Garry Wise has his own general practice and a keen interest in the mobile office. Several years ago, he developed WiseLii, a mobile legal research tool that makes CanLii case and legal information accessible through a smartphone for those on the go.
His next goal is to show other lawyers how they can run entire offices on their phones.
“The app of the future should take the tasks that lawyers need to do . . . and hopefully allows functionality that we can’t even do on our desktops,” he says. “The app of the future is a fairly integrated program that allows lawyers to do everything they do from their desktop and even more.”
Wise says his own office has spent the better part of the last decade on an app designed to address a wide array of needs of the legal office, and it’s currently in use in his own office in Toronto.
The functionality he sought — the ability to draft correspondence, keep time and accounting records, make entries, mark calendar items, save and retrieve documents, perform inter-office communication, notifying and keeping lists, and connecting with others in the firm — can be done on a smartphone, he says. His app is called Assent, a play on the royal assent required to pass legislation.

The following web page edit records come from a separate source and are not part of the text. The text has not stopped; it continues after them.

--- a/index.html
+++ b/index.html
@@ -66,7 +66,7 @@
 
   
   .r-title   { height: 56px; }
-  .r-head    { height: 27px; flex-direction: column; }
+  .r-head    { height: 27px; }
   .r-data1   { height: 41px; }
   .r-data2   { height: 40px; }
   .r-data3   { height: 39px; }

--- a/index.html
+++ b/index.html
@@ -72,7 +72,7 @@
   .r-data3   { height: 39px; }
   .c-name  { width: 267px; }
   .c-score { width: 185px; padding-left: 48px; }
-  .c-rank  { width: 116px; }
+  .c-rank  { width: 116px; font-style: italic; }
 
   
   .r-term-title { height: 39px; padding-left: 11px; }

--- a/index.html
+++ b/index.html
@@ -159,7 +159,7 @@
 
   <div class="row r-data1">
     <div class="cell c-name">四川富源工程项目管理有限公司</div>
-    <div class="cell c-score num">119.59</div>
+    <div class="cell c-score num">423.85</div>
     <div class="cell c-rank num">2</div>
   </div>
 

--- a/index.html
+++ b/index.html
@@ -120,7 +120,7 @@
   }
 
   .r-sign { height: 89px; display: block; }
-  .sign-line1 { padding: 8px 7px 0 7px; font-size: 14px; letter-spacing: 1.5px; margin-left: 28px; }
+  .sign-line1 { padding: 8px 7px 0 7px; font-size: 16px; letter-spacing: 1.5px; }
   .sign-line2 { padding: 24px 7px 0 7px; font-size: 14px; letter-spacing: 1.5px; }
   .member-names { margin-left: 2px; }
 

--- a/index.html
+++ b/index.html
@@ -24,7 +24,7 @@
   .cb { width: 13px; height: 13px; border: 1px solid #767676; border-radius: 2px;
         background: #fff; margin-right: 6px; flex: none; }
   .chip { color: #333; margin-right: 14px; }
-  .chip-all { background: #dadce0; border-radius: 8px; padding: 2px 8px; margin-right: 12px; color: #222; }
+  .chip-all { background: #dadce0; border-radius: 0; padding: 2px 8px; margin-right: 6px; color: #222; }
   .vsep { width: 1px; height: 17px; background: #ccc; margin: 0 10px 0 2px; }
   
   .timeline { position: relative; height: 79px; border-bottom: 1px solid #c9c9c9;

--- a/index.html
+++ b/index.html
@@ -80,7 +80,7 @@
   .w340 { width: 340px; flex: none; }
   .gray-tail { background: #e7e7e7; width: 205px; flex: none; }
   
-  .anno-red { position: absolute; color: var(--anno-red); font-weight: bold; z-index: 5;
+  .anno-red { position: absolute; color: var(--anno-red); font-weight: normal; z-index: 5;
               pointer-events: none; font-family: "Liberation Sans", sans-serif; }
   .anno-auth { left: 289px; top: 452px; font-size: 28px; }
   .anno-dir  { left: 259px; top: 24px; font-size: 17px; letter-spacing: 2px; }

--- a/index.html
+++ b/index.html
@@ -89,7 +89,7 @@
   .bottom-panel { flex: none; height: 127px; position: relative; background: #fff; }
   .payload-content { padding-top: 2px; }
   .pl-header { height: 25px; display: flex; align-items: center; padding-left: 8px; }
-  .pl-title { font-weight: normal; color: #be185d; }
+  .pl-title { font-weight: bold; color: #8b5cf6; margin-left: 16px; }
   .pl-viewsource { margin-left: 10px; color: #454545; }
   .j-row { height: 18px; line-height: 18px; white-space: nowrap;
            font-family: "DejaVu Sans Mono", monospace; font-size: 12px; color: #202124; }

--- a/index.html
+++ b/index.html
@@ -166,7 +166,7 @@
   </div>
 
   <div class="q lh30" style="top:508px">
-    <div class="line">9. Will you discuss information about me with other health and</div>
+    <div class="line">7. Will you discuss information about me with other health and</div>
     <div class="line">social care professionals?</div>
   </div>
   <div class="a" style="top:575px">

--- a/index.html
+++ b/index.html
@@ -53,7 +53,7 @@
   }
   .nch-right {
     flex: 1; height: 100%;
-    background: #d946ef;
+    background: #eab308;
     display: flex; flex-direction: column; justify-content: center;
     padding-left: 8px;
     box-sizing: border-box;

“I built it because I couldn’t stand opening 10 different programs to do a simple task,” says Wise.
Smartphones play a significant role in the job of the working lawyer, observes Ron Friedmann, a Virginia-based legal consultant with Fireman and Company. Friedmann is a prolific blogger and focuses his work on strategic legal technology for large firms.
“There’s no question that in the large law firm market that mobility has been huge,” he says.
And U.S. lawyers do have specialized apps at their disposal, like ones that can give lawyers access to their computing system and servers in the office. Lawyers, he adds, were early adopters of the BlackBerry phones, embracing that technology. Microsoft Office is now also available on different platforms, including smartphones.
While the ability is there to do work on the smartphone, Friedmann questions if you’d actually want to.
“From an efficiency perspective, it’s good to have access, but if you’re going to create content, it’s far better to have a larger screen,” he observes. “The [smartphone] limitation is really its screen size and keyboard. If I want to be productive, I’m going to be on a personal computer or a Mac.”
Friedmann might well reflect a wider reluctance in the legal profession that Amina Juma is seeing as she prepares to enter the legal profession.
That intersection of where law meets technology so intrigued Juma, a third-year law student at Osgoode Hall Law School, that she decided to post research in a blog she calls Think Legal Innovation. She is also working on a technical legal tool at Ryerson’s Legal Innovation Zone as she completes her schooling. The web-based tool is designed to provide self-represented litigants with the information they need.
“I thought there was a huge opportunity,” she says.
The opportunities she sees in the legal sector are on the commercial, access to justice, as well as the non-profit fronts. She points to ongoing research and lobbying to bring attention to Canada’s missing and murdered aboriginal women as an area that could well benefit from an app to help get documentary evidence.
“I think there’s a lot of angles app developers could tackle,” says Juma.